Submitted to: American Society for Microbiology
Publication Type: Abstract Only
Publication Acceptance Date: 3/1/2006
Publication Date: 5/21/2006
Citation: Day, J.M., Pantin Jackwood, M.J., Spackman, E. 2006. Molecular characterization of the S1 genome segment of turkey-origin reovirus. In: American Society for Microbiology Annual Meeting Scientific Program, May 21-25, 2006, Orlando, Florida. 2006 CDROM.

Interpretive Summary:

Technical Abstract: Recently, several turkey-origin avian reoviruses (TRVs) have been identified that are genetically distinct from other avian orthoreoviruses based on sequence analysis of the major outer capsid protein sigmaB. Since attempts to identify and further characterize these TRVs using existing primers specific for the sigmaC cell-attachment protein gene from chicken-origin reovirus were unsuccessful, plans were made to sequence the entire S1 genome segment of selected TRV isolates using a sequence-independent oligonucleotide adapter-ligation technique. This molecular approach resulted in the successful sequencing of the entire S1 genome segment from two particularly virulent TRV isolates, NC/SEP-R44/03 and NC/98, and led to the design of primers that allowed for the sequencing of the sigmaC gene from several other novel TRV isolates.

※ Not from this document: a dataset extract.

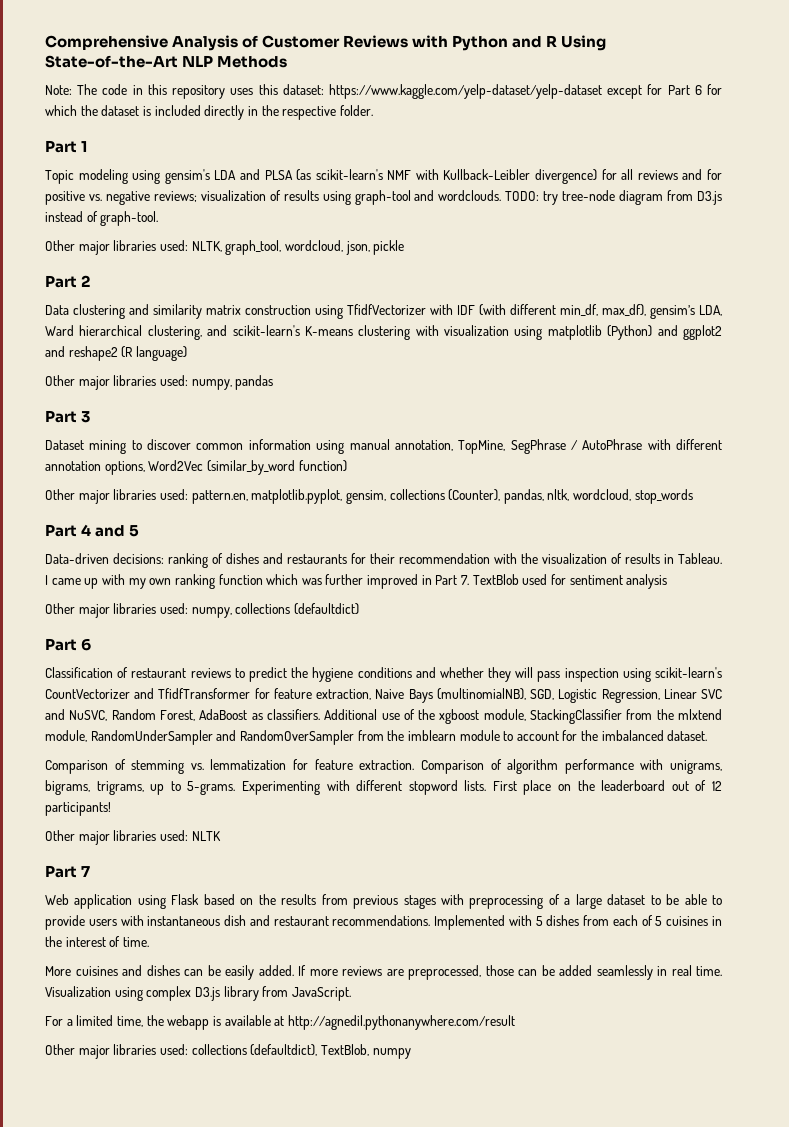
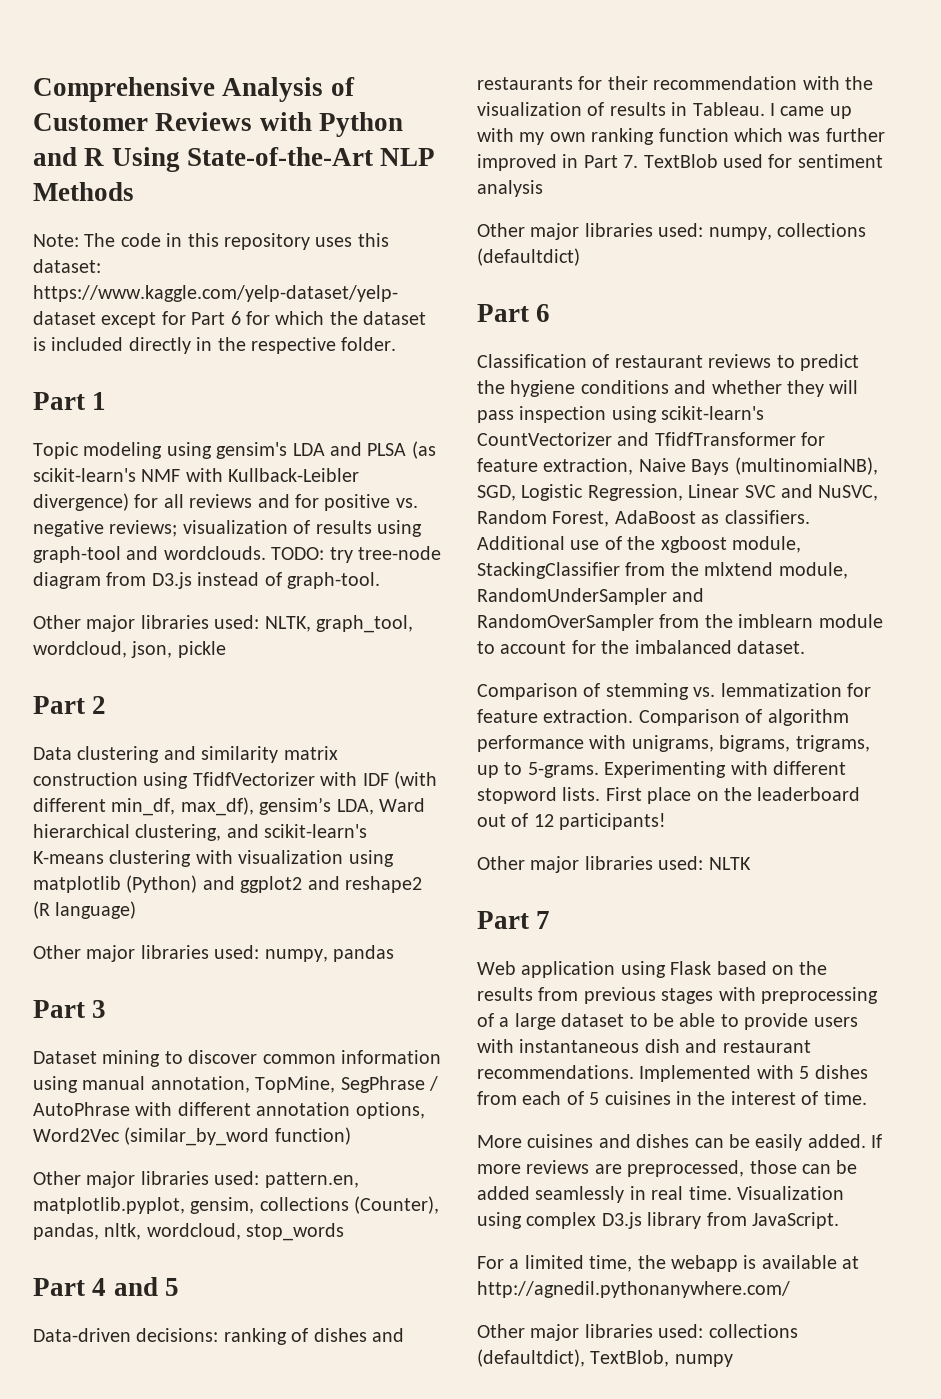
- For a limited time, the webapp is available at http://agnedil.pythonanywhere.com/result
+ For a limited time, the webapp is available at http://agnedil.pythonanywhere.com/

Multiple alignment and phylogenetic analysis of the TRV S1 genome segments and putative protein products supports the finding that the TRVs are unique among the avian orthoreoviruses. The low sequence identity (36-55%) observed between the putative TRV sigmaC proteins and the sigmaC protein from the chicken reovirus reference strain S1133 suggests that the attachment protein may be responsible for the species specificity observed for the TRVs in pathogenesis studies. The successful adapter-ligation technique and sequence-based techniques are currently being employed to sequence genes of interest located on other TRV genome segments.